The three gardens used in this study contain cloned cuttings from 16 populations of P. fremontii collected throughout Arizona. Both the collection and garden sites span an elevational gradient of almost 2000 m, consistent with the species’ range and including a difference of 12°C mean annual temperature and > 500 mm in mean annual precipitation. The benefit of these experimental gardens is enhanced by the development of genomic data based on the identification of 1000s of single nucleotide polymorphisms (SNPs) in the Fremont cottonwood genome. These data can provide improved estimates of FST, owing to their greater coverage of the genome and potentially lower mutation rate than microsatellites, which have been routinely used to estimate FST. SNPs are an ideal type of marker for quantifying molecular divergence because mutation rates and the effects of drift on SNP variation are considered to be more similar to loci that control quantitative traits (Edelaar & Bjorklund 2011).
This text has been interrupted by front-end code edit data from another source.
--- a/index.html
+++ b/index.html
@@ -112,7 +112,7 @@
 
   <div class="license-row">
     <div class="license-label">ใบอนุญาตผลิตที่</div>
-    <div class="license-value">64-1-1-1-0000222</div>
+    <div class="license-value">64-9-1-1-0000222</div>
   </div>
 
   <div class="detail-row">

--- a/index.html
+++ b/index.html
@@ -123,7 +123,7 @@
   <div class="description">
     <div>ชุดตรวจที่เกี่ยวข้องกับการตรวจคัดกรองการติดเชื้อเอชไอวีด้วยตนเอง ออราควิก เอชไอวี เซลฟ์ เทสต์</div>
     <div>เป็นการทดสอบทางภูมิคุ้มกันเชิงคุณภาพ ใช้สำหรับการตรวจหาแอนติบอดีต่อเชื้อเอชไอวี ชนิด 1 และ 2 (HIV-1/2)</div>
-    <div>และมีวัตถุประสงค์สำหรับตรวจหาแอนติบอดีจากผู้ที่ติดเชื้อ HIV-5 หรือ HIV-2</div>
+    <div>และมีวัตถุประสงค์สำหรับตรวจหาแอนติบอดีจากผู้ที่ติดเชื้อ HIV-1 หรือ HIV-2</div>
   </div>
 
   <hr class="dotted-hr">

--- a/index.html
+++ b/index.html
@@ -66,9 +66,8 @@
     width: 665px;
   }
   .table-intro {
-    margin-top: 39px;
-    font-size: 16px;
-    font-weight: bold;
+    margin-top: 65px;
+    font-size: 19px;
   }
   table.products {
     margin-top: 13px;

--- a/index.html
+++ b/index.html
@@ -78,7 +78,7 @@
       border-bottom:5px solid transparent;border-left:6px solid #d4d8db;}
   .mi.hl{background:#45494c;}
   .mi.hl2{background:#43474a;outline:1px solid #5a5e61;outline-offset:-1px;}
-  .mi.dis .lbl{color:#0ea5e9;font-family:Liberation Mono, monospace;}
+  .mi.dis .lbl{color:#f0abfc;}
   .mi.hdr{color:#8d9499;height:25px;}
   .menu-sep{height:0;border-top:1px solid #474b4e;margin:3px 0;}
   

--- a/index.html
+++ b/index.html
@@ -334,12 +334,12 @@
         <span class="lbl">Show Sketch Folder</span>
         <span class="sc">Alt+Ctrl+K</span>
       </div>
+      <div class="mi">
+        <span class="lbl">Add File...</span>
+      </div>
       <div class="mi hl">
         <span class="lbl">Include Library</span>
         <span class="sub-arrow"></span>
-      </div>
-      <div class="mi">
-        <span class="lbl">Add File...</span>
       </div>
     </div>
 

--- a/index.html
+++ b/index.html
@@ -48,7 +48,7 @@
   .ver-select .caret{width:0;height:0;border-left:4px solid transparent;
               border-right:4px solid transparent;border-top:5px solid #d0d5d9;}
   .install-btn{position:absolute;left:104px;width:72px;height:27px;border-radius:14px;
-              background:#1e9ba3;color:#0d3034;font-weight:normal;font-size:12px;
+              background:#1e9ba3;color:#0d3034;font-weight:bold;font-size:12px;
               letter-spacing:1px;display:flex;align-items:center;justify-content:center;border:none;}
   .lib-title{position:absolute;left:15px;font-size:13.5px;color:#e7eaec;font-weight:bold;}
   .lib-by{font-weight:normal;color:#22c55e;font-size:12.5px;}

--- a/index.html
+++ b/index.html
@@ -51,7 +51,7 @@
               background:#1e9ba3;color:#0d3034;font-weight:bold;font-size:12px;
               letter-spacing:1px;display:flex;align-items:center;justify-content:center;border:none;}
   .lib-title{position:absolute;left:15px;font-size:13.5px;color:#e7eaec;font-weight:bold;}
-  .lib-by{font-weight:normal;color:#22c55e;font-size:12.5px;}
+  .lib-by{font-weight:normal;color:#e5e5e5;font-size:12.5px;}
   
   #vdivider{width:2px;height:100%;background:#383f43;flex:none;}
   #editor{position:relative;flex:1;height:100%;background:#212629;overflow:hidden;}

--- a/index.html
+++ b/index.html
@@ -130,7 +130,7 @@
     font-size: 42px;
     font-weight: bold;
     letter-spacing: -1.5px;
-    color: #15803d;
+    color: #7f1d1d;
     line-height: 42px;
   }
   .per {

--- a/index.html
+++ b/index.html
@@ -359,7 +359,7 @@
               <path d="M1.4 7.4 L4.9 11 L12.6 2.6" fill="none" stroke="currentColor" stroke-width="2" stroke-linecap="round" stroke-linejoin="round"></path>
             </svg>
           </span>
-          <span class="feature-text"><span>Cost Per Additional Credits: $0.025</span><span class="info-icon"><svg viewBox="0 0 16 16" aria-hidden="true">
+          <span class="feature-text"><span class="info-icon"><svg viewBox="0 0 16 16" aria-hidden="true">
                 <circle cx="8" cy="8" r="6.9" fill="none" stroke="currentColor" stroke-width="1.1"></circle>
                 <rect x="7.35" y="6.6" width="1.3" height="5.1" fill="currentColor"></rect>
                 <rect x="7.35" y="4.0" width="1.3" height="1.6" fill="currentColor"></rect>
Thus, the only difference between quantitative trait loci driving QSTand the loci used in FST estimates should be that only the latter conform to neutral molecular evolution (Leinonen et al. 2013).
In order to address whether natural selection by climatic conditions is an agent of phenotypic diversification across the range of Fremont cottonwood, we evaluated three hypotheses: 1) Genetic variation in multiple tree traits (phenology, specific leaf area, height, and trunk diameter) will be evident among populations and genotypes in each of the three common gardens, although the magnitude of the genetic component may vary across environments and among traits. 2) QSTvalues will be significantly higher than the neutral expectation of FST, suggesting divergent selection has outweighed drift in shaping trait differences. Again, this drift-selection balance may vary among traits, and our ability to detect selection on these traits may vary across common gardens. 3) Mean population phenotypes will show strong associations with their climate of origin, especially for the most differentiated traits (those with high QST). This pattern is expected when phenotypic differentiation is strongly shaped by selection due to climate.